- Title: RiBaM

Personal life
- Born: Prague, Bohemia

Religious life
- Religion: Judaism

= Isaac ben Mordecai of Regensburg =

12th century German Tosafist

Rabbi Isaac ben Mordecai of Regensburg (יצחק בן מרדכי מרגנסבורג) also known by his acronym Ribam (Rabbi Isaac Ben Mordecai) was a 12th century Bohemian-German Tosafist.

== Biography ==
Rabbi Isaac was born in Prague, Bohemia in the 12th century. In his early years, he studied in Regensburg under Rabbeinu Tam and Isaac ben Asher ha-Levi.
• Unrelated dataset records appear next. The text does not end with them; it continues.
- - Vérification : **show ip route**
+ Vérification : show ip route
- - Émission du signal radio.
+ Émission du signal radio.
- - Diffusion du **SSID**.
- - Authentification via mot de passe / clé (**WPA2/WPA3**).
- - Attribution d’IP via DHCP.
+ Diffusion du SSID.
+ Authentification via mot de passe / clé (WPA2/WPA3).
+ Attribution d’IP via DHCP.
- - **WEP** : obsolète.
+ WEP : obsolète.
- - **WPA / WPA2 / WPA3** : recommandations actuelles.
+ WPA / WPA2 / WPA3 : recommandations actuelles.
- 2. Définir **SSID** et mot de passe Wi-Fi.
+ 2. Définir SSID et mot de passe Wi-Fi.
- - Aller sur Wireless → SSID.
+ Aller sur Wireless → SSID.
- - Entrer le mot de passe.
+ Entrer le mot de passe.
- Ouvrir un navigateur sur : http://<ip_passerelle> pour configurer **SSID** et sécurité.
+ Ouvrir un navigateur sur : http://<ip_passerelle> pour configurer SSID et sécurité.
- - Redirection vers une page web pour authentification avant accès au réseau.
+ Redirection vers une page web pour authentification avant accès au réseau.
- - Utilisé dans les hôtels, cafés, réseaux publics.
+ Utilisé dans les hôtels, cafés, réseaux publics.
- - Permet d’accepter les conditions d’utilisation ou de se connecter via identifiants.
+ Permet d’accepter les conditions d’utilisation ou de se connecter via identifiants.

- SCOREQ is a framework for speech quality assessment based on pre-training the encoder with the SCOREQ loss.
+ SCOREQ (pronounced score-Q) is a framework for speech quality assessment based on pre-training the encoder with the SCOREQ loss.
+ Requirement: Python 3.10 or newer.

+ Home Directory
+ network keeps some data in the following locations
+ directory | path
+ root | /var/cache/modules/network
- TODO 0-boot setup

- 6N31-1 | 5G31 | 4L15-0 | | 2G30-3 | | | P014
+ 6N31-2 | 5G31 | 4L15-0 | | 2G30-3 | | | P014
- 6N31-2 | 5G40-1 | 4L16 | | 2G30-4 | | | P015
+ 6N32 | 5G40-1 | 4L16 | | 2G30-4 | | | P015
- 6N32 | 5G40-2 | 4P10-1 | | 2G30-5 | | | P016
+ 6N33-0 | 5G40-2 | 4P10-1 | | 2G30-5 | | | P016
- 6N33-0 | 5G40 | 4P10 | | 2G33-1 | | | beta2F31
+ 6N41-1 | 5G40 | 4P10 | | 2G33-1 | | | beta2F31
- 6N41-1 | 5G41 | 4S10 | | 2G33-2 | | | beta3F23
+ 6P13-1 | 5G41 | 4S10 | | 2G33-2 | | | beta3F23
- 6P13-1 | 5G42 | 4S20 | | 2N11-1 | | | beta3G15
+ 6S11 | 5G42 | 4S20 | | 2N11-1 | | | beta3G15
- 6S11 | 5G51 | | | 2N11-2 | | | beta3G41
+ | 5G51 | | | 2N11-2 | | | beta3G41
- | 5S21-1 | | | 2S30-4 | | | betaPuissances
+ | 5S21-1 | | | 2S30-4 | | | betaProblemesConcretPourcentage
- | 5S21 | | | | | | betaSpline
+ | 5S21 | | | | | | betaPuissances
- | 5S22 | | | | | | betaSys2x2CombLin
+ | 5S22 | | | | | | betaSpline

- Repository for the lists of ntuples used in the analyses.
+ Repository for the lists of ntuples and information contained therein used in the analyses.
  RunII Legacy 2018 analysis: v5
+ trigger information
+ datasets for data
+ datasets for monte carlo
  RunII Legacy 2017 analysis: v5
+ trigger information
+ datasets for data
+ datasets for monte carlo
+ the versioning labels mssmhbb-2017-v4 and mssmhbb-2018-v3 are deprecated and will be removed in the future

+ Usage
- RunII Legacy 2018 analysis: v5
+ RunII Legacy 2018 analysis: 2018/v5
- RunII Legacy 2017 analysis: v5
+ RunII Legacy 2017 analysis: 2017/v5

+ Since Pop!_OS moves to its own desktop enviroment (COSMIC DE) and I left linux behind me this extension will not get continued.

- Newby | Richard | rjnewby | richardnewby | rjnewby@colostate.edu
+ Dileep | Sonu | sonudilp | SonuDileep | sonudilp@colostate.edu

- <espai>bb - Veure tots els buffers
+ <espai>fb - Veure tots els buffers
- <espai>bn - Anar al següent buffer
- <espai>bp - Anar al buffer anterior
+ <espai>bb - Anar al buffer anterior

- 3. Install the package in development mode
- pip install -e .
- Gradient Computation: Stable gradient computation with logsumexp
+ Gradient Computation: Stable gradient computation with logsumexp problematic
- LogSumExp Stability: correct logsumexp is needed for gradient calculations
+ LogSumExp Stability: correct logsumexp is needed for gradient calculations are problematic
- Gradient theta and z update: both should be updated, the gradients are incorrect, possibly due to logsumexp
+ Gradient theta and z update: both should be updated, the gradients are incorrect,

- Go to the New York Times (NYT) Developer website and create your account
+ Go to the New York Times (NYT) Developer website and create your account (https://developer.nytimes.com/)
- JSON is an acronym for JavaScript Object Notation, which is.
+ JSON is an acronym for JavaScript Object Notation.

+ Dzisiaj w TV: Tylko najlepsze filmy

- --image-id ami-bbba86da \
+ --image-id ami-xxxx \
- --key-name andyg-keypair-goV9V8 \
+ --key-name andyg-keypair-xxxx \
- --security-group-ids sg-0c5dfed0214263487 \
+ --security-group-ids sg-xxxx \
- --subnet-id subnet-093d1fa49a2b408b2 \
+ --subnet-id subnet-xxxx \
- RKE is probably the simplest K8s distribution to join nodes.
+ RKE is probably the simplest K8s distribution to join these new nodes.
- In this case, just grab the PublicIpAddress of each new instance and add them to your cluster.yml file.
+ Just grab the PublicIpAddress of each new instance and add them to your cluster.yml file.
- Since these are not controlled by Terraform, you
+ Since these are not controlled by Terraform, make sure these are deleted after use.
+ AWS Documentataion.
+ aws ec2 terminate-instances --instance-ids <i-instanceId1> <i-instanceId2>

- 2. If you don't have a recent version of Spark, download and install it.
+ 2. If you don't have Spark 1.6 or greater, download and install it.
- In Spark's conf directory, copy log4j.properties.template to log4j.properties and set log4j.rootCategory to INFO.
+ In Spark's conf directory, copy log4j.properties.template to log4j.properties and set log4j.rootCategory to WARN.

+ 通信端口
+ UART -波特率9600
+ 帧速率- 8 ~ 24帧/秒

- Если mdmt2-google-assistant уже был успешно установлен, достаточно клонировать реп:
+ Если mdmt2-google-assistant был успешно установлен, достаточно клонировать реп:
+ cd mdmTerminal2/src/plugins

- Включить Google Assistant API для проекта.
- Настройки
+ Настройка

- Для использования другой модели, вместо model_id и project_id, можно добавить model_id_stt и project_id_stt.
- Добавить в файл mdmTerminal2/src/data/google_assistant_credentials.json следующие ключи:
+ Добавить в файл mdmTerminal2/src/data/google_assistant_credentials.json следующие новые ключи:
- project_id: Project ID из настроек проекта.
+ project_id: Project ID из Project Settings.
In the following years, Rabbi Isaac served as the head of the city's bet din. He was considered the most preeminent rabbi of the city. He compiled tosafot to most tractates of the Talmud. A large number of his tosafot are on the tractate Bava Batra, which are included in the first printed edition of the Talmud. He also known to have written tosafot on tractates Pesaḥim, Mo'ed Katan, Bava Kamma, Shabbat, Ketubbot, Gittin, Sotah, Nazir, and Bava Meẓia. In his later life, Rabbi Isaac became embroiled in a controversy with Eliezer ben Nathan of Mainz, who criticized several of Rabbi Isaac's statements and in his reply, Rabbi Isaac is said to have treated him with great respect. Among his pupils were Ephraim ben Isaac of Regensburg.

Due to similar appellation, he and rabbi Isaac ben Meir are sometimes confused.

== Notable Views ==
Rabbi Isaac was said to fast on Rosh Hashanah, to ensure a large appetite for the evening meal.